[Data section Boundary: Start]
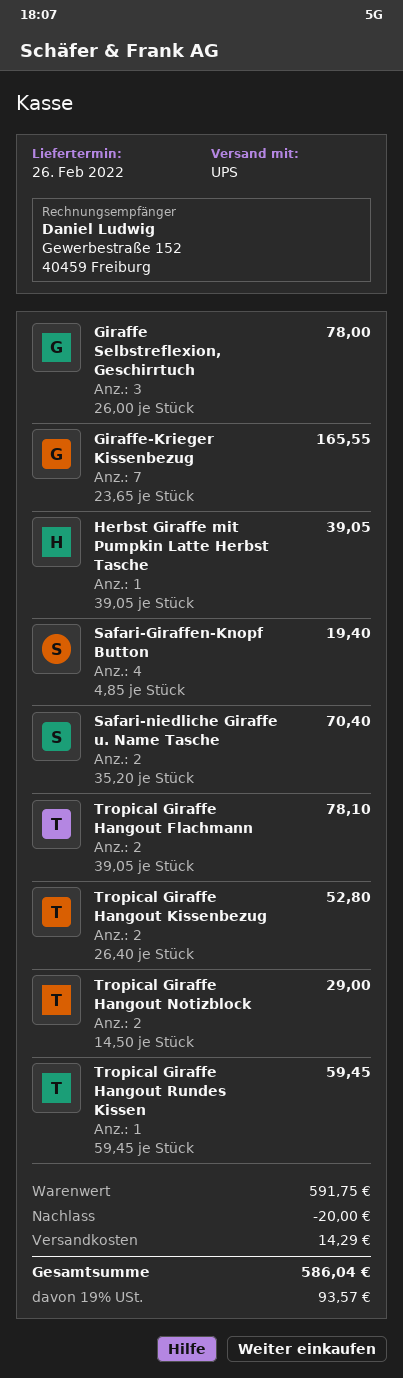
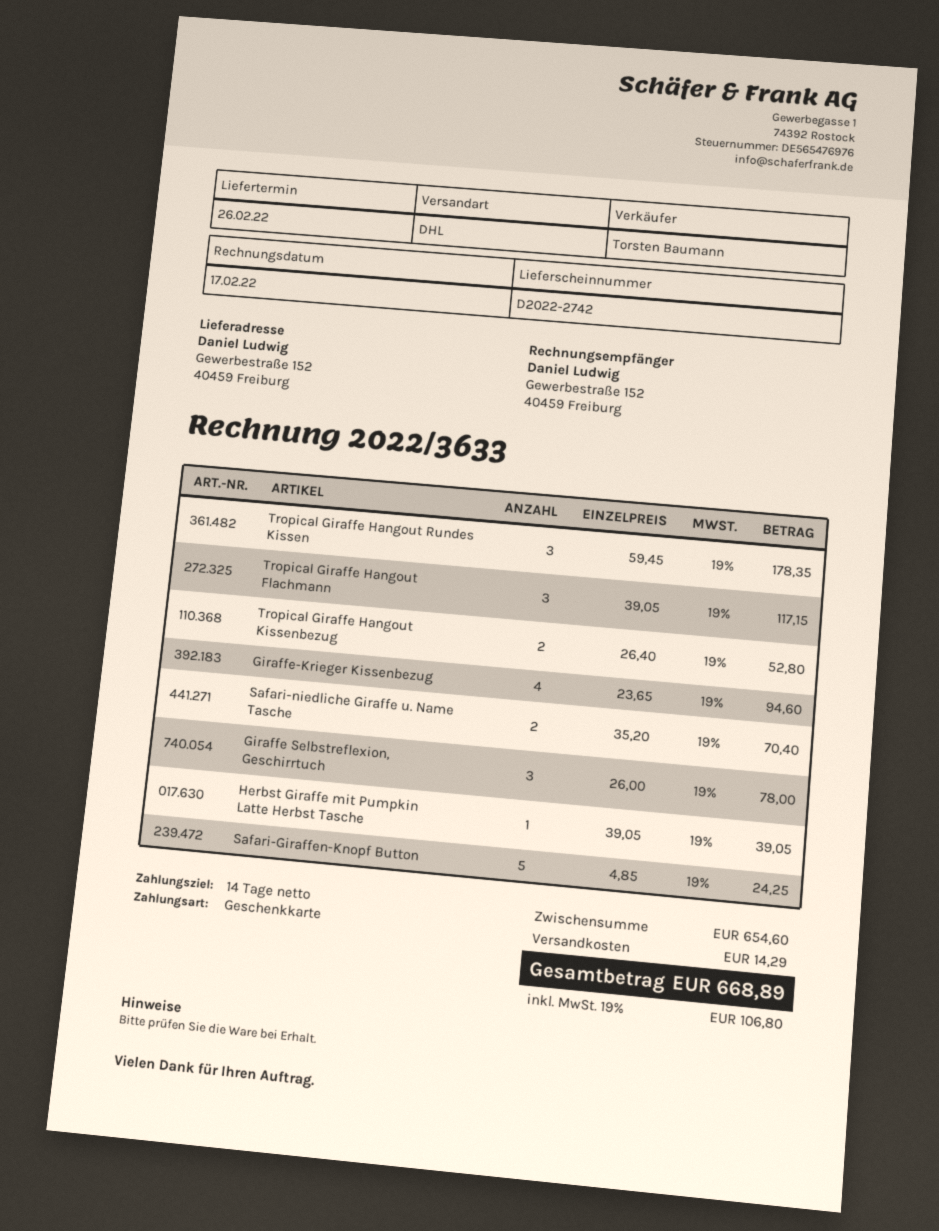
shipping method: UPS -> DHL
Giraffe-Krieger Kissenbezug: 7 x 23.65 = 165.55 -> 4 x 23.65 = 94.60
Safari-Giraffen-Knopf Button: 4 x 4.85 = 19.40 -> 5 x 4.85 = 24.25
Tropical Giraffe Hangout Flachmann: 2 x 39.05 = 78.10 -> 3 x 39.05 = 117.15
Tropical Giraffe Hangout Notizblock: 2 x 14.50 = 29.00 -> none
Tropical Giraffe Hangout Rundes Kissen: 1 x 59.45 = 59.45 -> 3 x 59.45 = 178.35
subtotal: 591.75 -> 654.60
discount: 20.00 -> none
tax: 19% = 93.57 -> 19% = 106.80
total: 586.04 -> 668.89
[Data section Boundary: End]
Work instruction:
Reproduce all the entries that precede this task, word for word, minus any pictures.

Answer section:
shipping method: UPS -> DHL
Giraffe-Krieger Kissenbezug: 7 x 23.65 = 165.55 -> 4 x 23.65 = 94.60
Safari-Giraffen-Knopf Button: 4 x 4.85 = 19.40 -> 5 x 4.85 = 24.25
Tropical Giraffe Hangout Flachmann: 2 x 39.05 = 78.10 -> 3 x 39.05 = 117.15
Tropical Giraffe Hangout Notizblock: 2 x 14.50 = 29.00 -> none
Tropical Giraffe Hangout Rundes Kissen: 1 x 59.45 = 59.45 -> 3 x 59.45 = 178.35
subtotal: 591.75 -> 654.60
discount: 20.00 -> none
tax: 19% = 93.57 -> 19% = 106.80
total: 586.04 -> 668.89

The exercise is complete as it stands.